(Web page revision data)
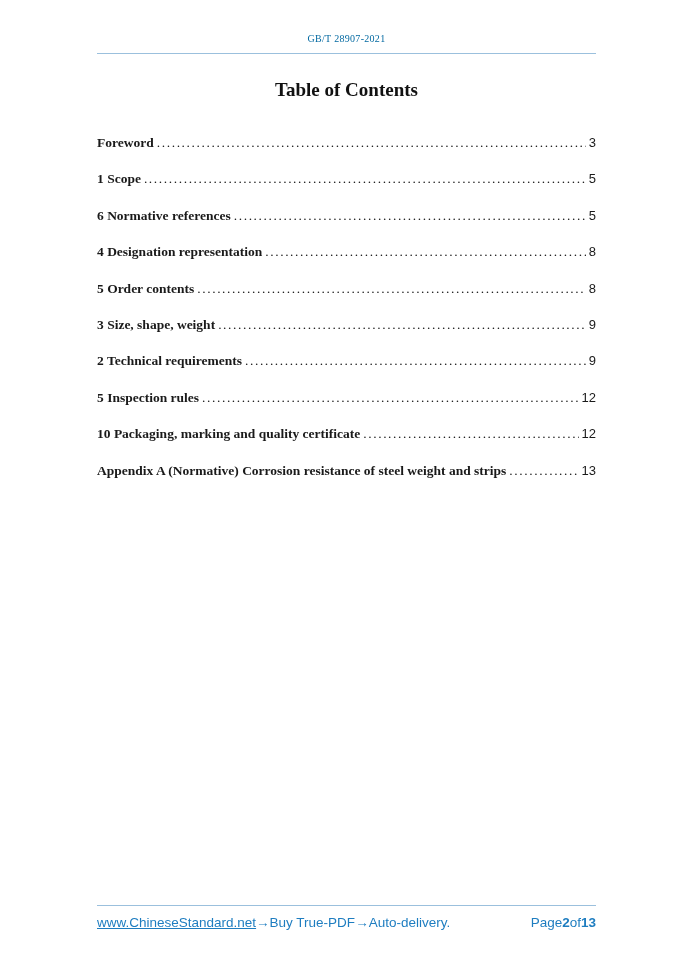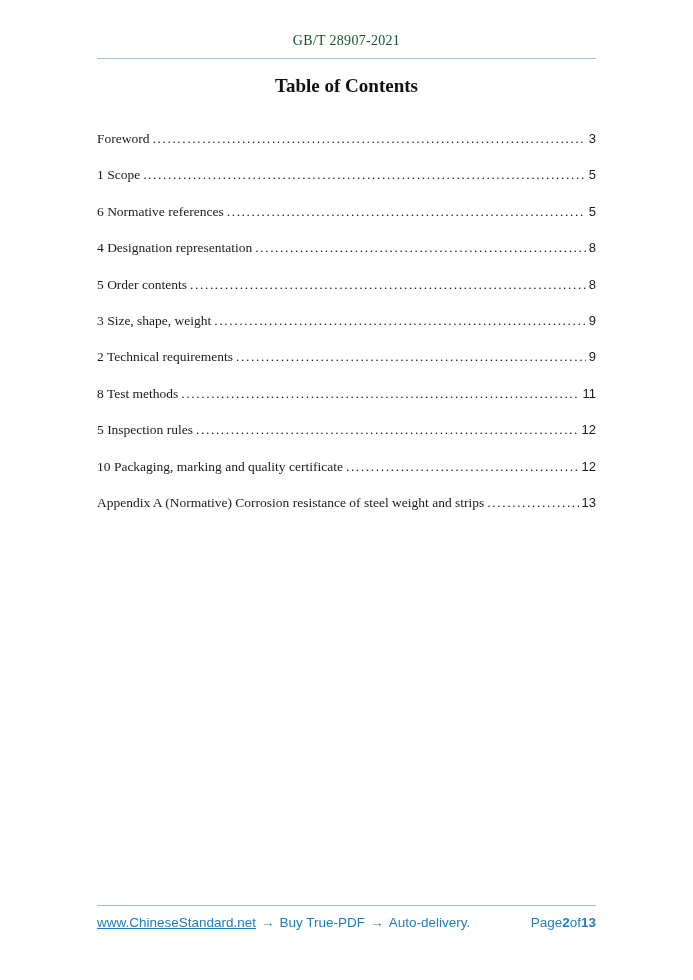"GB/T 28907-2021" .doc-number { color: #14532d -> #0369a1; font-size: 14px -> 10px }
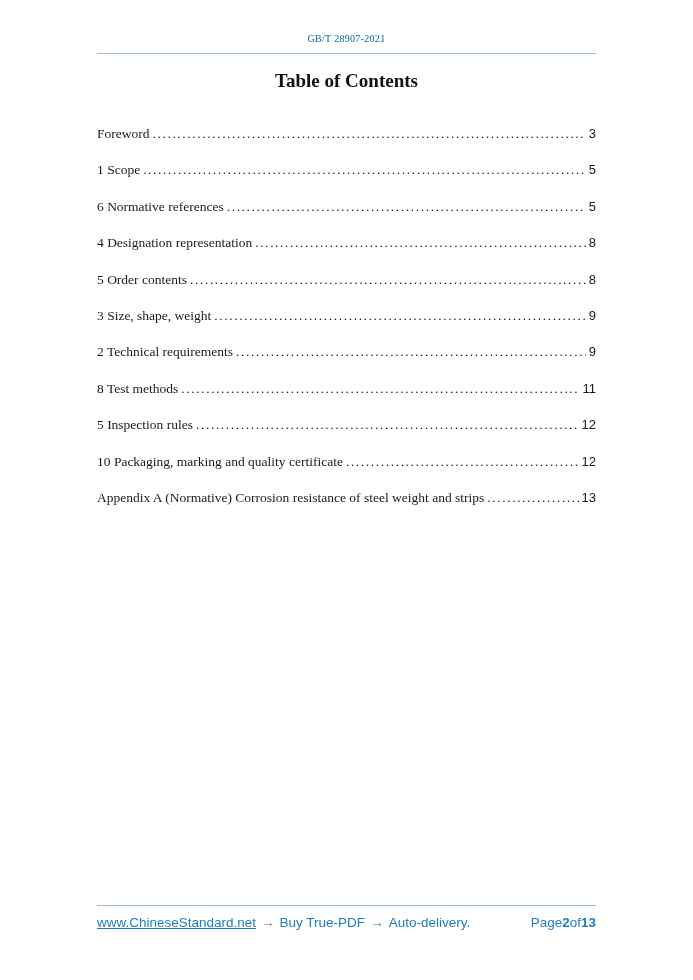"Table of Contents" .toc-title { margin-top: 16px -> 25px }
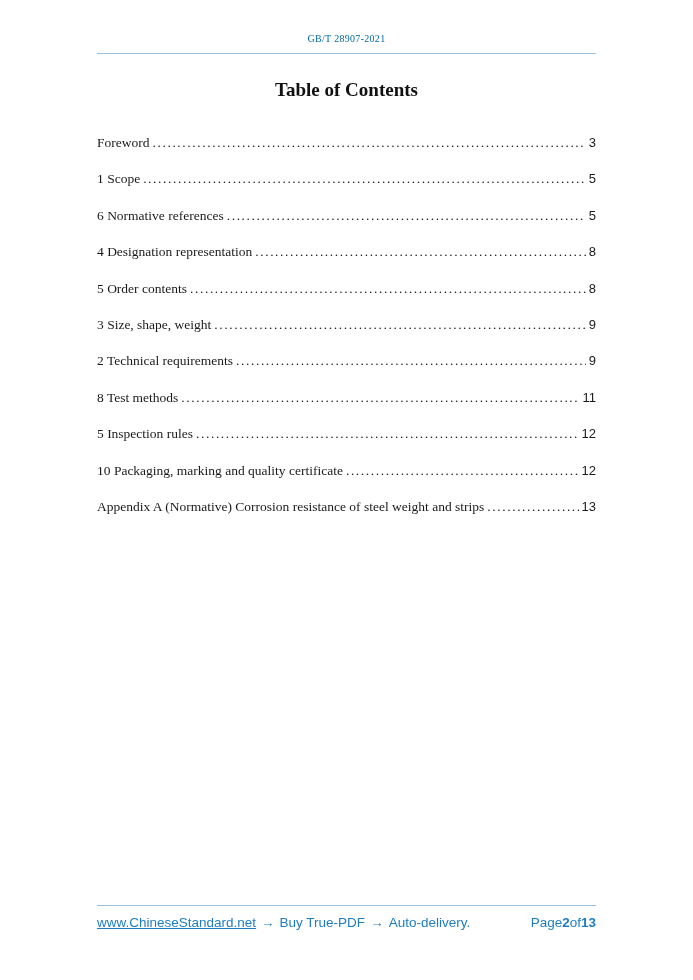"Foreword" .toc-label { font-weight: none -> bold }
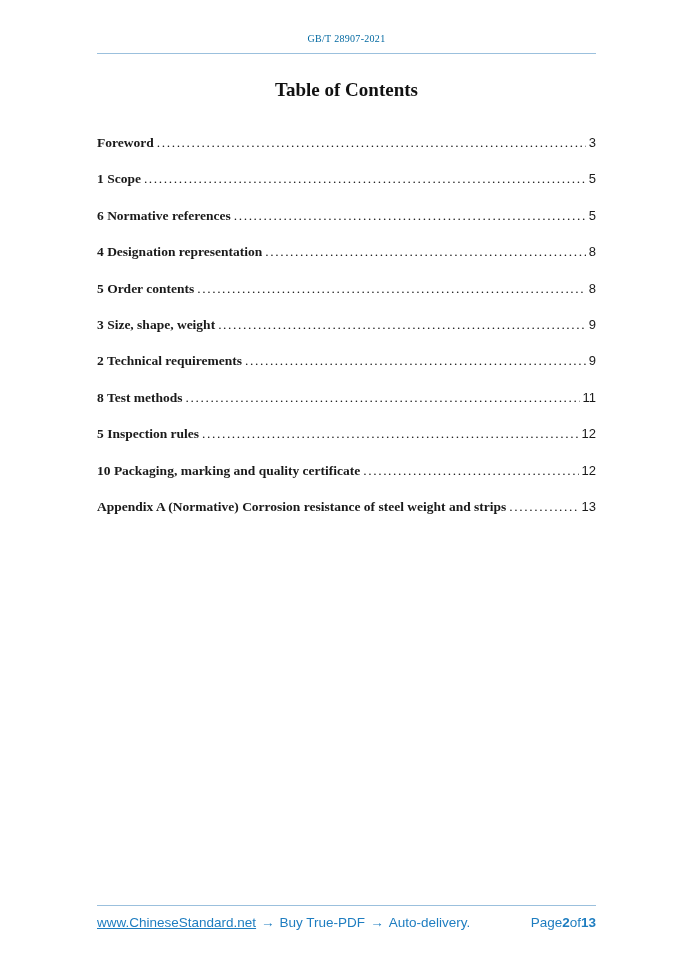"8 Test methods" div.toc-row { html: <div> <span>8 Test methods</span> <span></span> <span>11</span> </div> -> none }
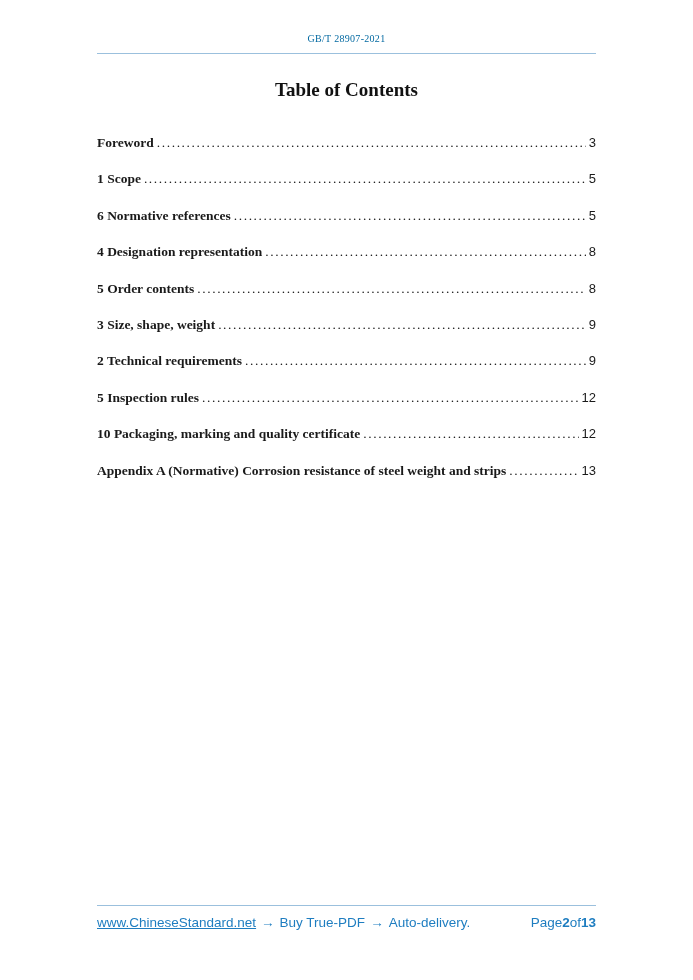"www.ChineseStandard.net" .footer-left { gap: 5px -> none }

* Prompt *
Please copy the data shown above, line by line and exactly, omitting the images.

* Solution to the problem *
"GB/T 28907-2021" .doc-number { color: #14532d -> #0369a1; font-size: 14px -> 10px }
"Table of Contents" .toc-title { margin-top: 16px -> 25px }
"Foreword" .toc-label { font-weight: none -> bold }
"8 Test methods" div.toc-row { html: <div> <span>8 Test methods</span> <span></span> <span>11</span> </div> -> none }
"www.ChineseStandard.net" .footer-left { gap: 5px -> none }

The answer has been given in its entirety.